Ainsi si ces efforts sont évidemment salutaires, ils n’en sont pas moins pourvus de certaines conséquences non désirées. En premier lieu, la décarbonation demande « d’importants investissements dans les technologies vertes et les carburants alternatifs. » Or là encore, le passage aux carburants alternatifs pourrait accroître davantage les risques de bris de machine, « en attendant que les technologies soient éprouvées et que les équipages s’adaptent aux nouvelles procédures. »

Par ailleurs, le capitaine Rahul Khanna souligne qu’en cas de sinistre mettant en cause un grand navire en difficulté, les questions environnementales contribuent à la hausse des coûts de sauvetage et d’enlèvement d’épave.

En effet, « les armateurs et les assureurs sont tenus d’effectuer des efforts supplémentaires pour protéger l’environnement et l’économie locale. Auparavant, les épaves pouvaient être laissées sur place si elles ne présentaient aucun danger pour la navigation. Aujourd’hui, les autorités exigent leur enlèvement et la restauration de l’environnement marin, quel qu’en soit le coût. »

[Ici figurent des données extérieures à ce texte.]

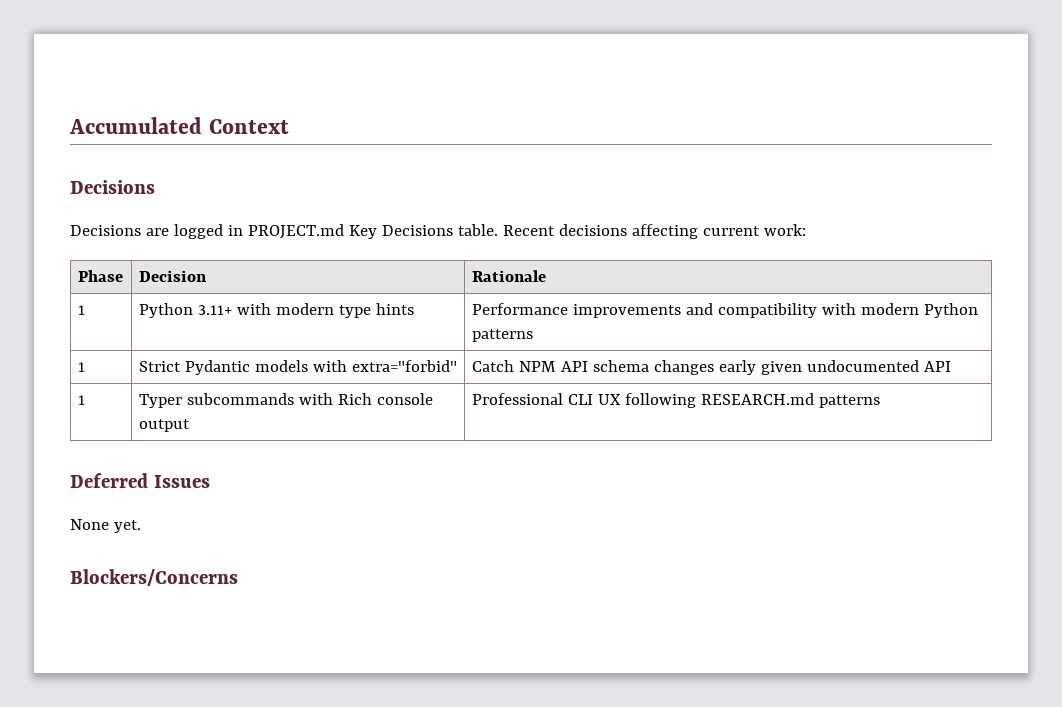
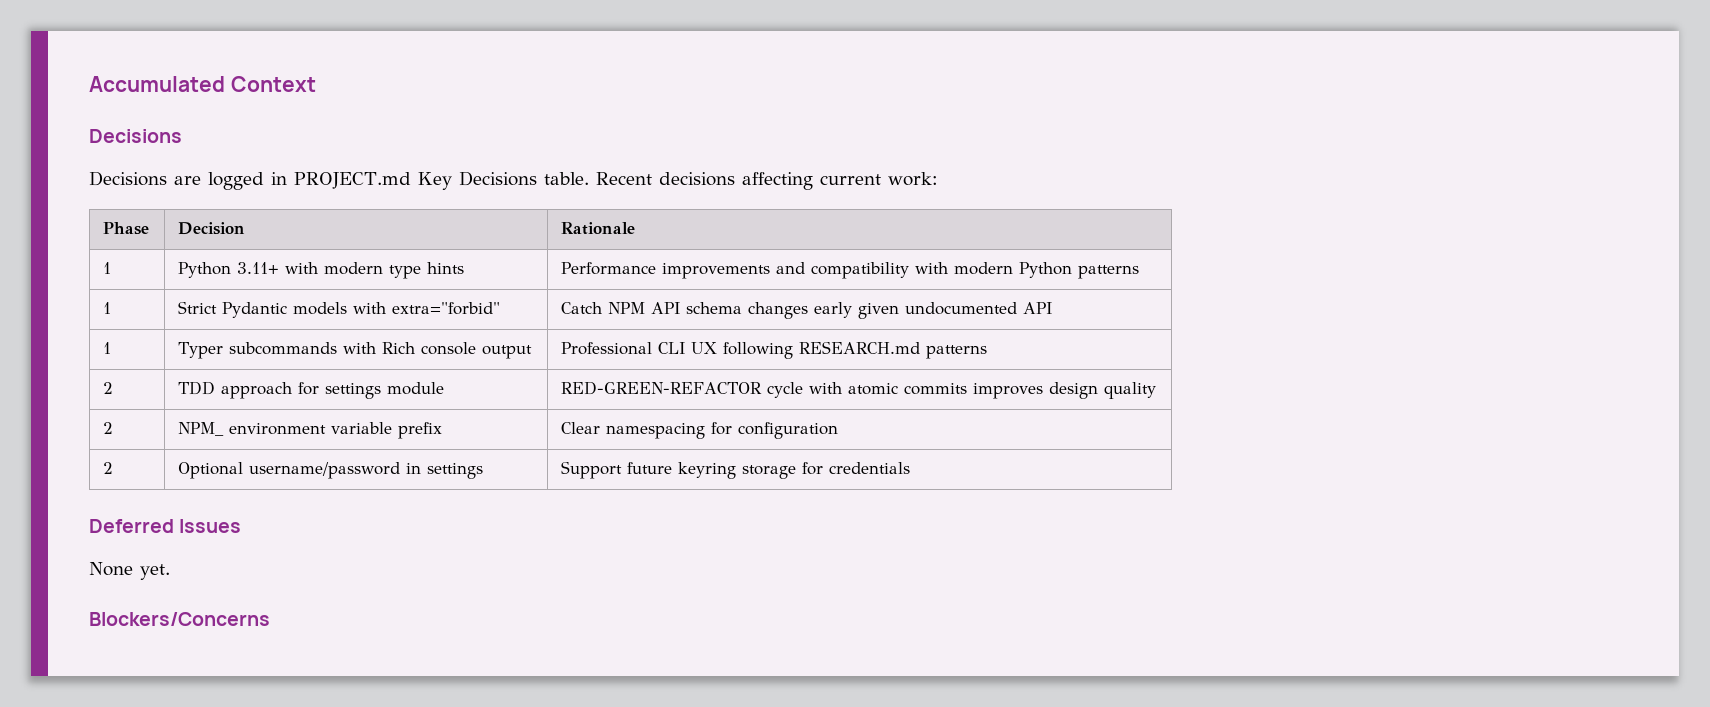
+ 2 | TDD approach for settings module | RED-GREEN-REFACTOR cycle with atomic commits improves design quality
+ 2 | NPM_ environment variable prefix | Clear namespacing for configuration
+ 2 | Optional username/password in settings | Support future keyring storage for credentials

En conséquence, du fait également de la complexification des secours et des procédures, « ce qui devrait être un incident gérable s’achève trop souvent sur un grand navire par une perte totale. » C’est notamment ce qui est arrivé au porte-conteneur X-Press Pearl : ce navire en feu a coulé après s’être vu refuser l’accès à deux ports, qui ne pouvaient ou ne souhaitaient pas gérer une fuite de cargaison d’acide nitrique.

Autant dire que dans ces situations, les frais de sauvetage et les montants des sinistres évolueront à la hausse pour les assureurs : « la procédure dite d’avarie commune est devenue un événement fréquent et grave, avec la multiplication des grands porte-conteneurs impliqués dans un incendie, un échouement ou une avarie depuis cinq ans », conclut Régis Broudin, directeur mondial Assurance maritime chez AGCS.